● **REQUIREMENT**
Would you copy all lines in the data that contain the word "nightly"?

--- SUPPLIED ENTRIES ---

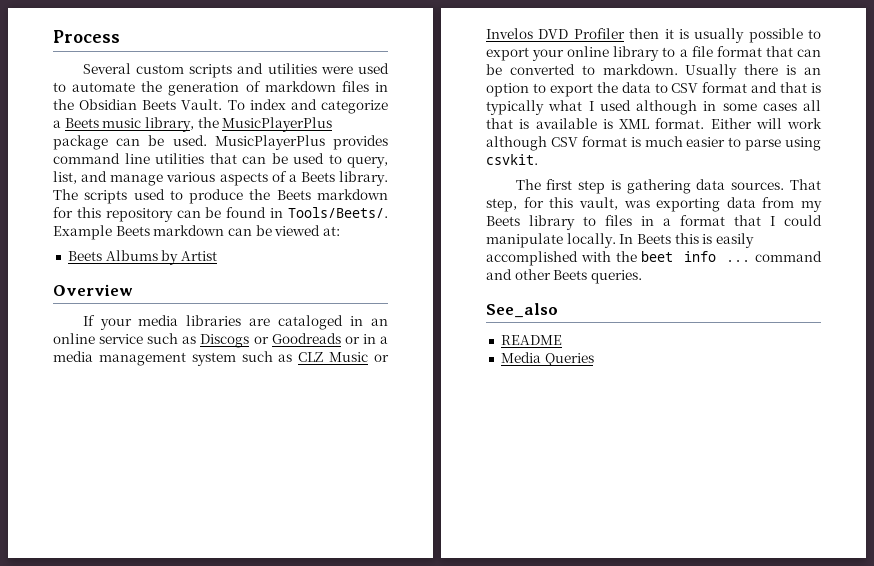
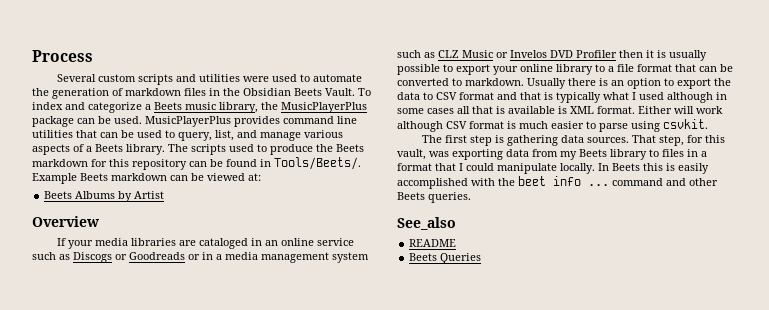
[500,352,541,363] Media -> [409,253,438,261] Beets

---
--- SUPPLIED ENTRIES ---

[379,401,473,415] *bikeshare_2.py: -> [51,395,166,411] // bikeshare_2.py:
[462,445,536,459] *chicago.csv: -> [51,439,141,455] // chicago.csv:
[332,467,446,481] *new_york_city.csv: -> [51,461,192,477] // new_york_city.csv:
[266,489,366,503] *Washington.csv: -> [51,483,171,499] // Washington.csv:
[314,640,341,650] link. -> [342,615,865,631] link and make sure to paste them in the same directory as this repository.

---
--- SUPPLIED ENTRIES ---

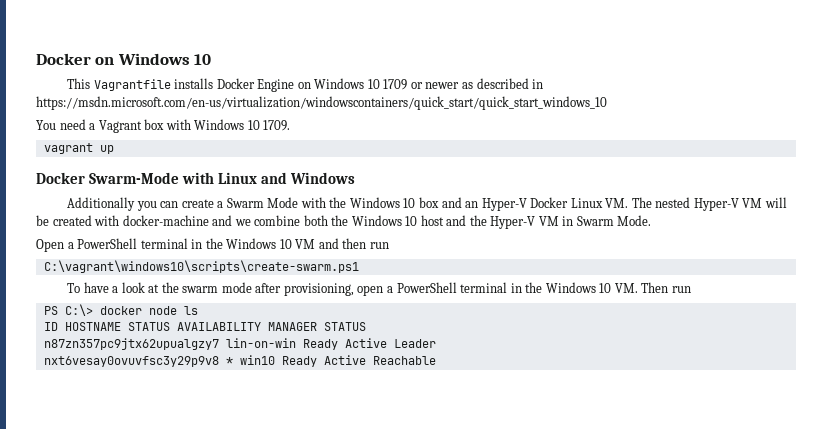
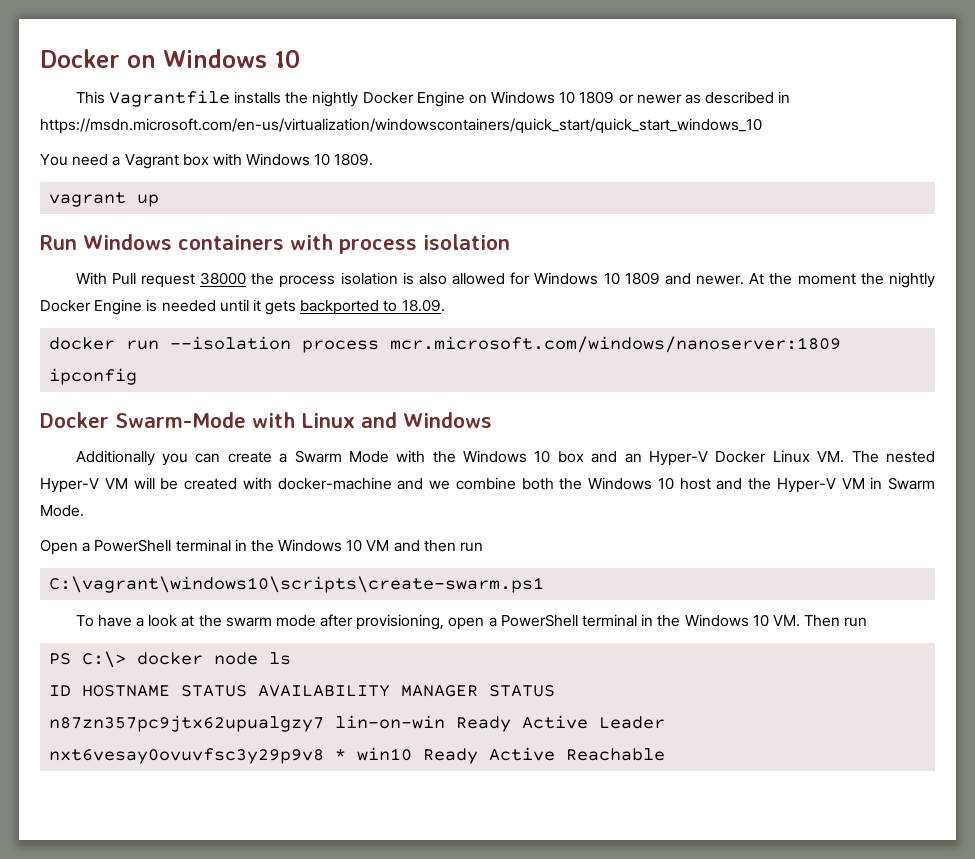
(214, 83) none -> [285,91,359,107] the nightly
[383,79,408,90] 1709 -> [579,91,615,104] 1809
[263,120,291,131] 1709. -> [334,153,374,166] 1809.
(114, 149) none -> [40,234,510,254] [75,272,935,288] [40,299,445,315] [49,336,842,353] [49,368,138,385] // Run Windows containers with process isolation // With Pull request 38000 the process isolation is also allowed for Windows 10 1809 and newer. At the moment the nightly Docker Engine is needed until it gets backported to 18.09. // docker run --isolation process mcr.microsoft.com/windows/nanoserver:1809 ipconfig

---

● **EXERCISE RESULT**
(214, 83) none -> [285,91,359,107] the nightly
(114, 149) none -> [40,234,510,254] [75,272,935,288] [40,299,445,315] [49,336,842,353] [49,368,138,385] // Run Windows containers with process isolation // With Pull request 38000 the process isolation is also allowed for Windows 10 1809 and newer. At the moment the nightly Docker Engine is needed until it gets backported to 18.09. // docker run --isolation process mcr.microsoft.com/windows/nanoserver:1809 ipconfig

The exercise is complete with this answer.